- [Assignment]:
Nothing but the lines below from the one holding "(564, 837) none -> (179, 713) //" up to and including the one holding "[79,271,130,285] Usage ->" should be copied, exactly and without pictures.

- [Extracted entries]:
┄┄┄┄┄┄

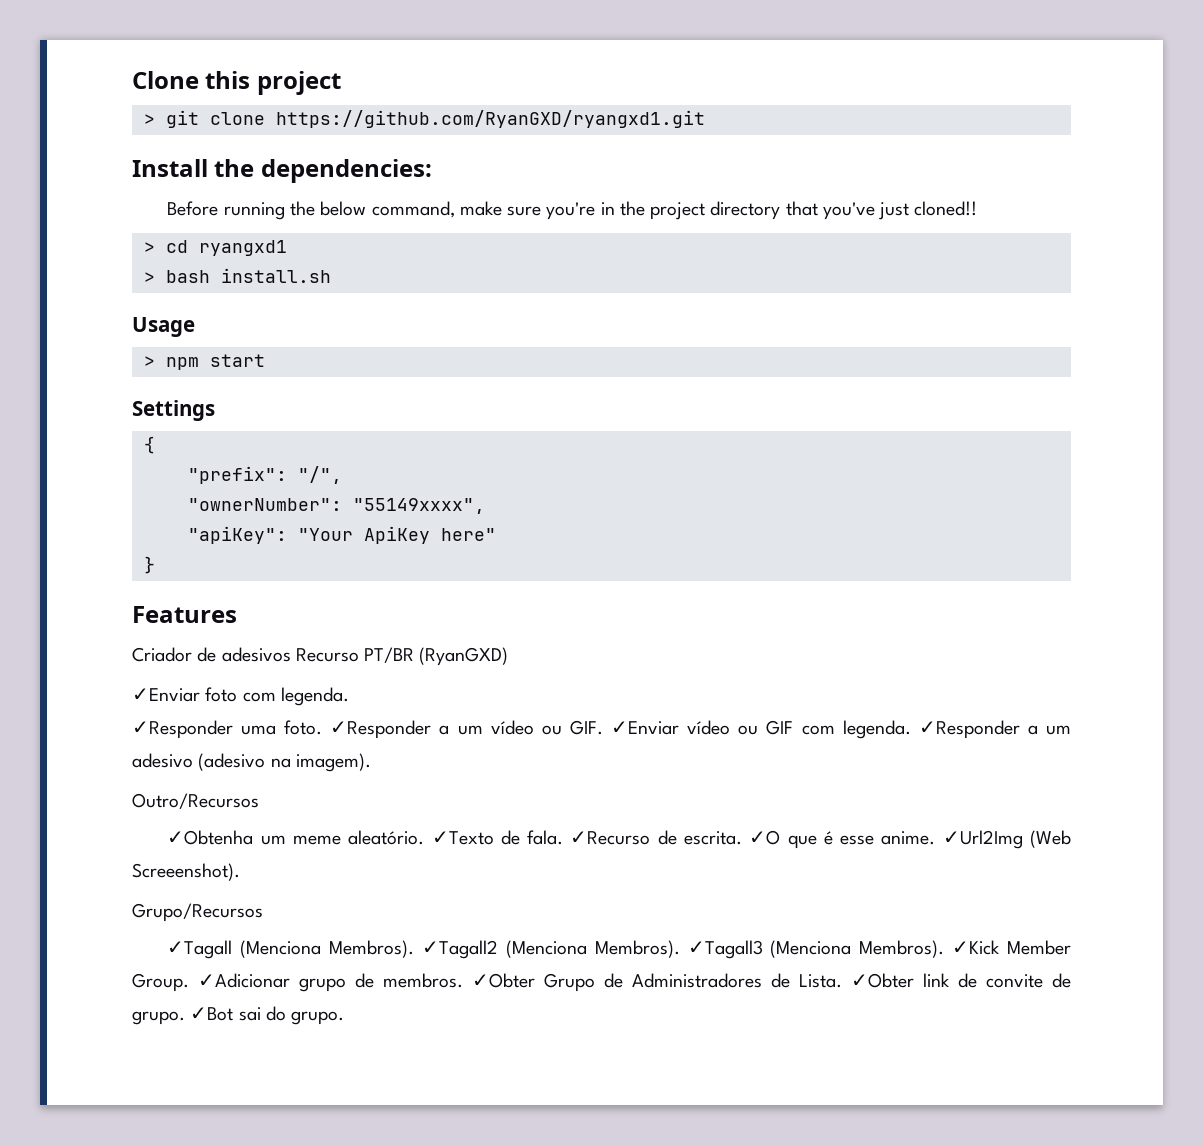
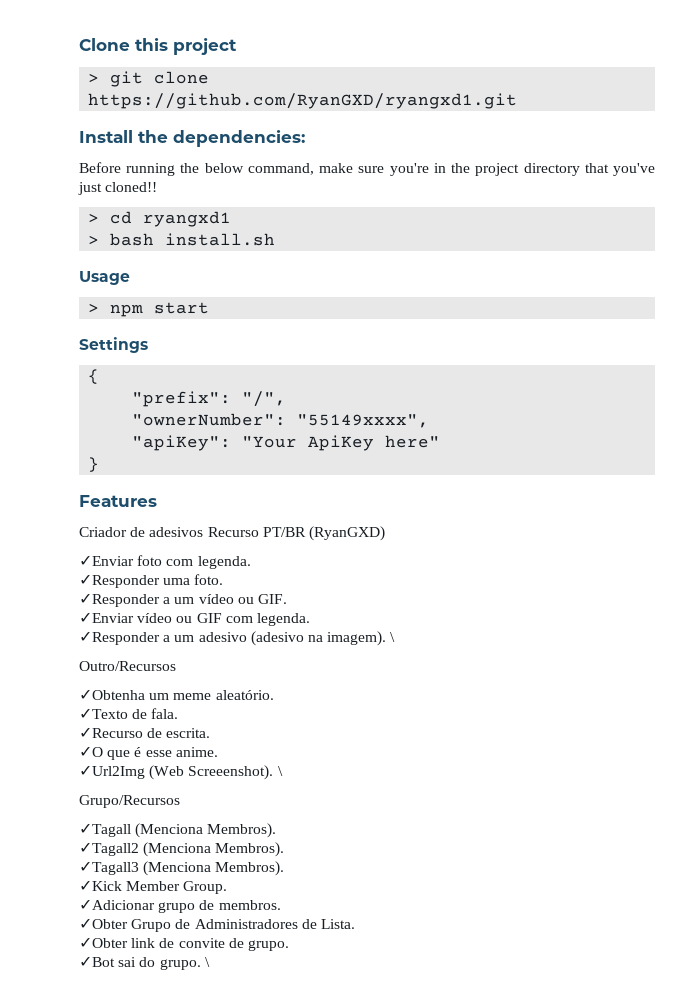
(323, 727) none -> (224, 579) //
(603, 727) none -> (287, 599) //
(911, 729) none -> (310, 619) //
(371, 762) none -> [390,632,396,642] \
(425, 837) none -> (274, 695) //
(564, 837) none -> (179, 713) //
(743, 838) none -> (211, 733) //
(936, 838) none -> (218, 752) //
(240, 872) none -> [277,766,283,776] \
(415, 949) none -> (277, 830) //
(680, 949) none -> (285, 849) //
(945, 949) none -> (285, 868) //
(189, 982) none -> (228, 887) //
(463, 980) none -> (281, 905) //
(842, 981) none -> (355, 924) //
(185, 1018) none -> (289, 945) //
(345, 1018) none -> [204,957,210,967] \

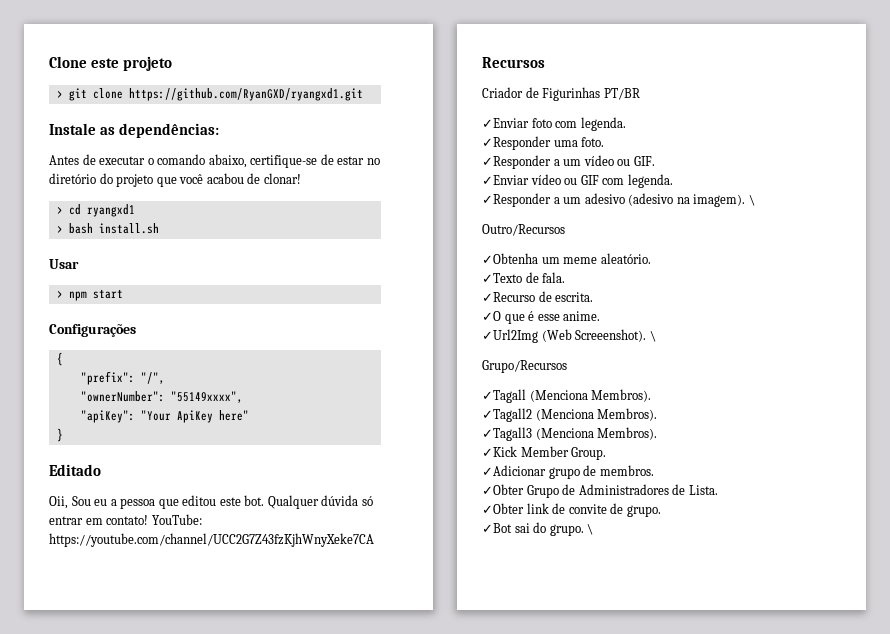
[135,38,237,55] this project -> [91,56,173,71] este projeto
[79,130,305,147] [79,162,655,176] [78,182,158,195] Install the dependencies: // Before running the below command, make sure you're in the project directory that you've just cloned!! -> [49,123,220,138] [49,154,380,168] [49,173,301,187] Instale as dependências: // Antes de executar o comando abaixo, certifique-se de estar no diretório do projeto que você acabou de clonar!
[79,271,130,285] Usage -> [49,259,79,269] Usar
[79,337,148,353] Settings -> [49,324,136,337] Configurações
[79,495,157,507] Features -> [49,464,101,476] [49,495,373,509] [49,514,202,525] [49,533,374,547] [482,57,545,68] Editado // Oii, Sou eu a pessoa que editou este bot. Qualquer dúvida só entrar em contato! YouTube: https://youtube.com/channel/UCC2G7Z43fzKjhWnyXeke7CA // Recursos
[149,527,259,537] adesivos Recurso -> [542,87,601,101] Figurinhas
[308,526,385,541] (RyanGXD) -> (640, 94) none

┄┄┄┄┄┄

- [Response]:
(564, 837) none -> (179, 713) //
(743, 838) none -> (211, 733) //
(936, 838) none -> (218, 752) //
(240, 872) none -> [277,766,283,776] \
(415, 949) none -> (277, 830) //
(680, 949) none -> (285, 849) //
(945, 949) none -> (285, 868) //
(189, 982) none -> (228, 887) //
(463, 980) none -> (281, 905) //
(842, 981) none -> (355, 924) //
(185, 1018) none -> (289, 945) //
(345, 1018) none -> [204,957,210,967] \

[135,38,237,55] this project -> [91,56,173,71] este projeto
[79,130,305,147] [79,162,655,176] [78,182,158,195] Install the dependencies: // Before running the below command, make sure you're in the project directory that you've just cloned!! -> [49,123,220,138] [49,154,380,168] [49,173,301,187] Instale as dependências: // Antes de executar o comando abaixo, certifique-se de estar no diretório do projeto que você acabou de clonar!
[79,271,130,285] Usage -> [49,259,79,269] Usar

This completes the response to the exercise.